Последнее она произнесла с явным сомнением, искренне надеясь, что так оно и есть.
— Хорошо-хорошо, — в защитном жесте подняла руки мама, — но если этот коллега настолько добр, что возит твоего пса в своей машине, пригласи его к нам на ужин. Надо же поблагодарить человека. От моего фирменного рулет со щукой еще никто не отказывался.
— Я подумаю, мам.
Аня в пару глотков осушила успевший остыть чай. Подобный этому разговор у них случался регулярно. Стоило кому-то из мужчин нарисоваться на горизонте дочери, как Клавдия Петровна начинала вызнавать подробности, по намекам выстраивая картину: будущий зять или так, проходной вариант. Аня поначалу злилась, уходила от расспросов, хлопала дверью, а потом смирилась. Мама, она и есть мама, мечтающая о внуках и нормальной семье для дочери.

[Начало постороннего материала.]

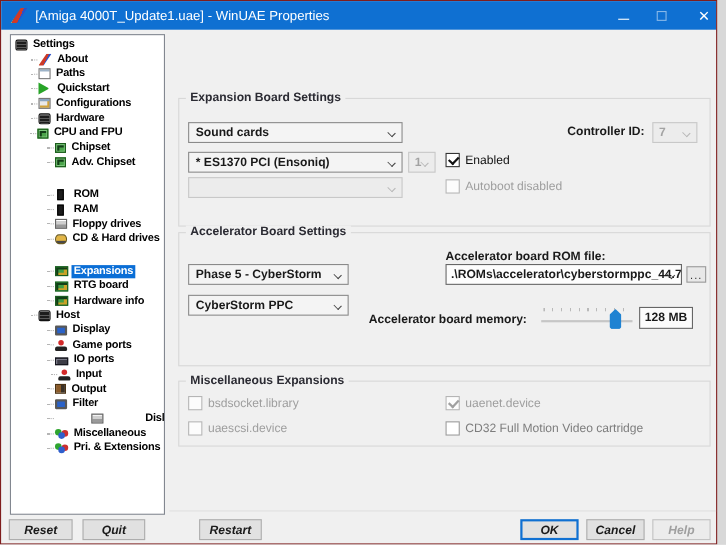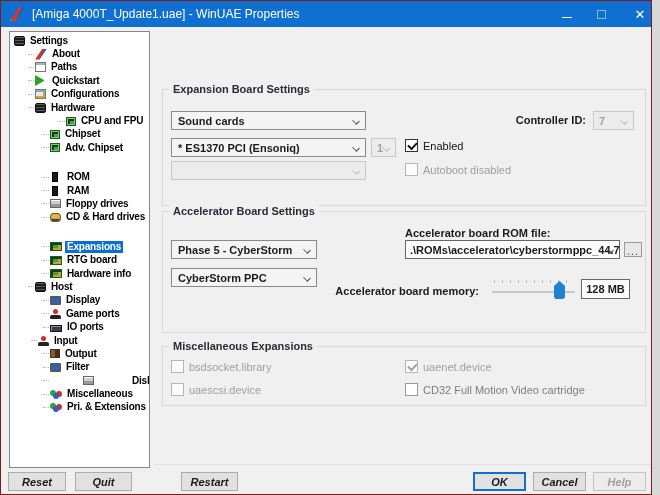--- a/index.html
+++ b/index.html
@@ -160,21 +160,21 @@
       <div class="trow" style="padding-left: 18px;">
         <span class="stub"></span>
         <span class="ic ic-configurations"></span>
         <span class="tlabel">Configurations</span>
       </div>
       <div class="trow" style="padding-left: 18px;">
         <span class="stub"></span>
         <span class="ic ic-drive-stack"></span>
         <span class="tlabel">Hardware</span>
       </div>
-      <div class="trow" style="padding-left: 49px;">
+      <div class="trow" style="padding-left: 17px;">
         <span class="stub"></span>
         <span class="ic ic-chip-green"></span>
         <span class="tlabel">CPU and FPU</span>
       </div>
       <div class="trow" style="padding-left: 33px;">
         <span class="stub"></span>
         <span class="ic ic-chip-green"></span>
         <span class="tlabel">Chipset</span>
       </div>
       <div class="trow" style="padding-left: 33px;">
@@ -230,21 +230,21 @@
       <div class="trow" style="padding-left: 33px;">
         <span class="stub"></span>
         <span class="ic ic-joystick"></span>
         <span class="tlabel">Game ports</span>
       </div>
       <div class="trow" style="padding-left: 33px;">
         <span class="stub"></span>
         <span class="ic ic-keyboard"></span>
         <span class="tlabel">IO ports</span>
       </div>
-      <div class="trow" style="padding-left: 21px;">
+      <div class="trow" style="padding-left: 36px;">
         <span class="stub"></span>
         <span class="ic ic-joystick"></span>
         <span class="tlabel">Input</span>
       </div>
       <div class="trow" style="padding-left: 33px;">
         <span class="stub"></span>
         <span class="ic ic-speaker"></span>
         <span class="tlabel">Output</span>
       </div>
       <div class="trow" style="padding-left: 33px;">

В десять Аня с замиранием сердца спустилась вниз, но Павел если и знал об ужине, то ничем этого не показал, и девушка успокоилась — пронесло. Вальди весело мотал хвостом, счастливый, что его взяли с собой, солнышко опять радовало серый Питер, разбрасывая лучи по стеклам едущих навстречу машин, а впереди ждал новый рабочий день, и Аня сидела, улыбаясь своим мыслям. Все обязательно наладится. И новый мир окажется подходящим, и она обязательно сходит в остальные миры, кроме одного, того самого, с теневиками. И займется рисованием. Да мало ли чем можно будет заняться с такой работой?!
Глава двенадцатая
Клавдия Петровна открывала дверь слегка трясущимися от волнения руками. Все было готово к визиту гостей: суп сварен, в духовке томилась курочка под грибным соусом, а на плите еще недавно скворчала картошка. Селедка под шубой пропитывалась майонезом, и даже бутылка беленькой остывала в холодильнике. Клавдия Петровна почему-то была свято уверена, что именно ее потребляют фсбэшники. А если и нет, вино и коньяк можно достать из буфета.
— Анечка!
И в тесной прихожей стало теснее ровно в два раза: на Анну Сергеевну и ее сына Андрея Николаевича.
— Андрюша, вырос-то как! — всплеснула руками Клавдия Петровна.
Высокий, с цепким взглядом холодных серых глаз, коротко стриженый мужчина совсем не напоминал того веселого пацана, вечно попадающего в неприятности из-за острого чувства справедливости этого далеко не справедливого мира. Ох и непросто пришлось с ним в свое время Анне Сергеевне! Вспомнить хотя бы ту старушку, травившую собак и кошек в их дворе — а вдруг они заразят ее Масика? — к двери которой потом целый год шло настоящее паломничество котов из-за регулярно выливаемой на коврик валерьянки. А борьба с машинами, заезжающими на детскую площадку? А школьное восстание против учителя физкультуры, издевавшегося над детьми? Да… много всего было и смешного, и не очень.
Сейчас перед ней стоял взрослый, состоявшийся мужчина, успевший, судя по горьким морщинкам около рта, познать и разочарование, и предательство в жизни.
— Теть Клава, — мужчина вручил Хозяйке торт, галантно поклонился. Клавдия Петровна вдруг засмущалась и упорхнула на кухню — накрывать стол.
Когда-то давно они с Травкой мечтали поженить детей.
— Смотри, какая у тебя красавица растет, — говаривала бывало Анна Сергеевна, — ну хоть один из моих оболтусов да разглядит такое чудо, а там, глядишь, и породнимся. Не разглядели, не сложилось. Старший, насколько знала Клава, был прочно повязан тремя детьми, зато младший успел жениться на московской дамочке, как ее неодобрительно называла Травка, и развестись.
За столом они обсудили погоду, приближающийся Новый год, троих внуков Анны Сергеевны, и лишь за чаем, от алкоголя гости отказались, Андрей перешел к делу.
— Умеете вы удивлять, — сказал он, доставая из кармана листок бумаги. — Ну ладно ты, мам, всегда к детективам слабость имела, но вы, теть Клав, — и он неодобрительно вздохнул с видом государственного мужа, имевшего давний и прочный опыт в подобных делах, к которым доступ старушкам был строго воспрещен.